(ACTIVITY)
Only the pictures should be dropped; every line of the data must come back exactly as written.
(Beginning of RECORD EXTRACTS)
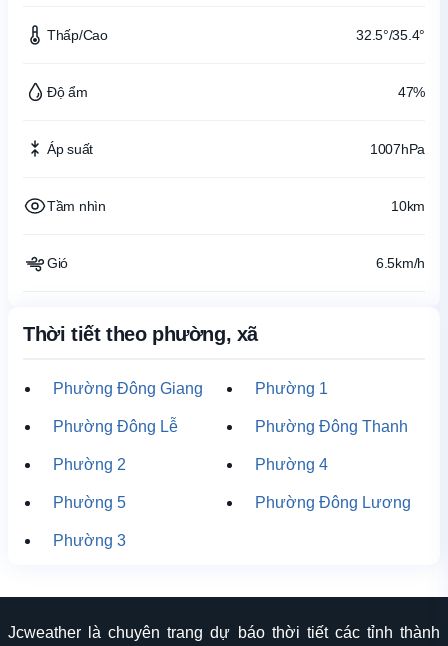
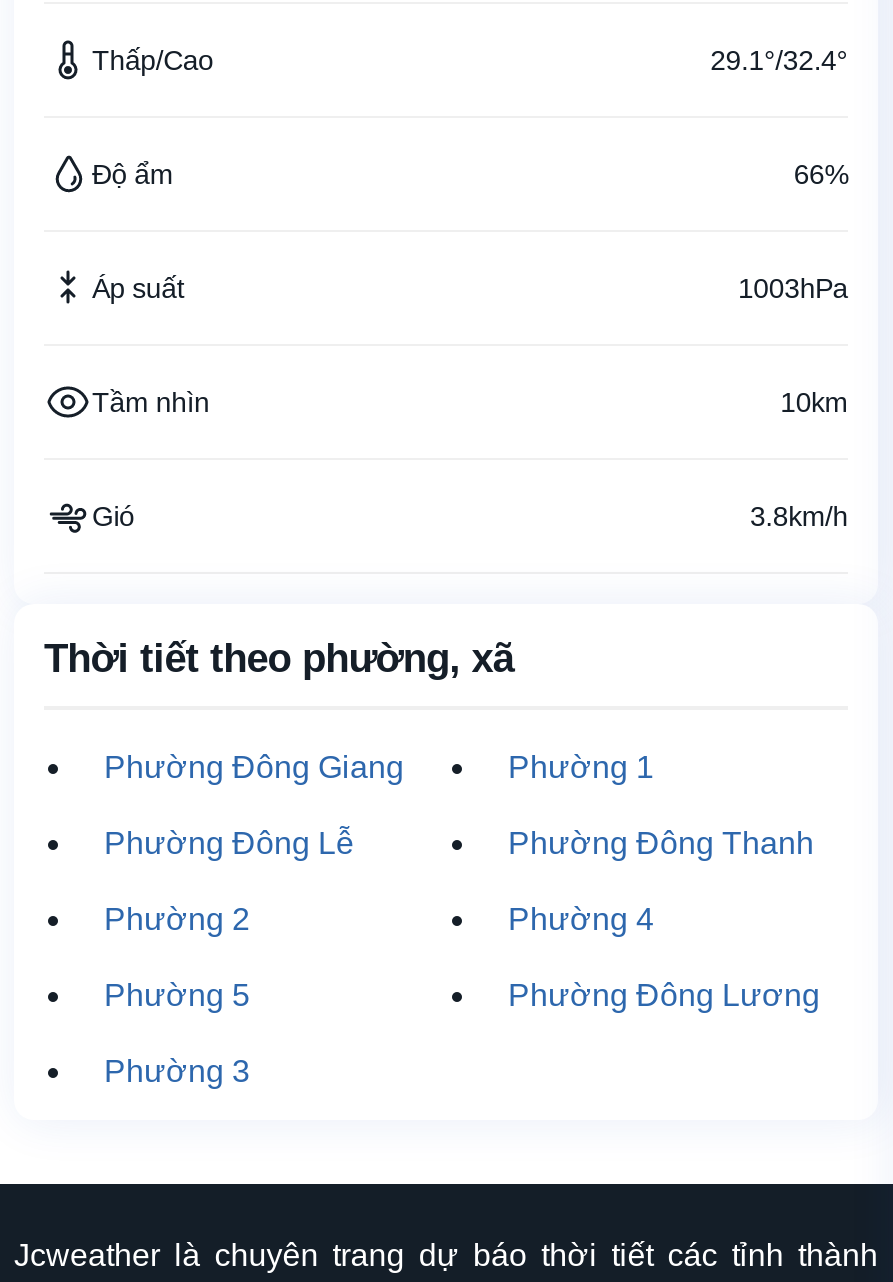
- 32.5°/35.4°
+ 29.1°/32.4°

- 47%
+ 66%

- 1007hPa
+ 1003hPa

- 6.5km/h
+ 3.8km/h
(End of RECORD EXTRACTS)
(REPLY TO THE EXERCISE)
- 32.5°/35.4°
+ 29.1°/32.4°

- 47%
+ 66%

- 1007hPa
+ 1003hPa

- 6.5km/h
+ 3.8km/h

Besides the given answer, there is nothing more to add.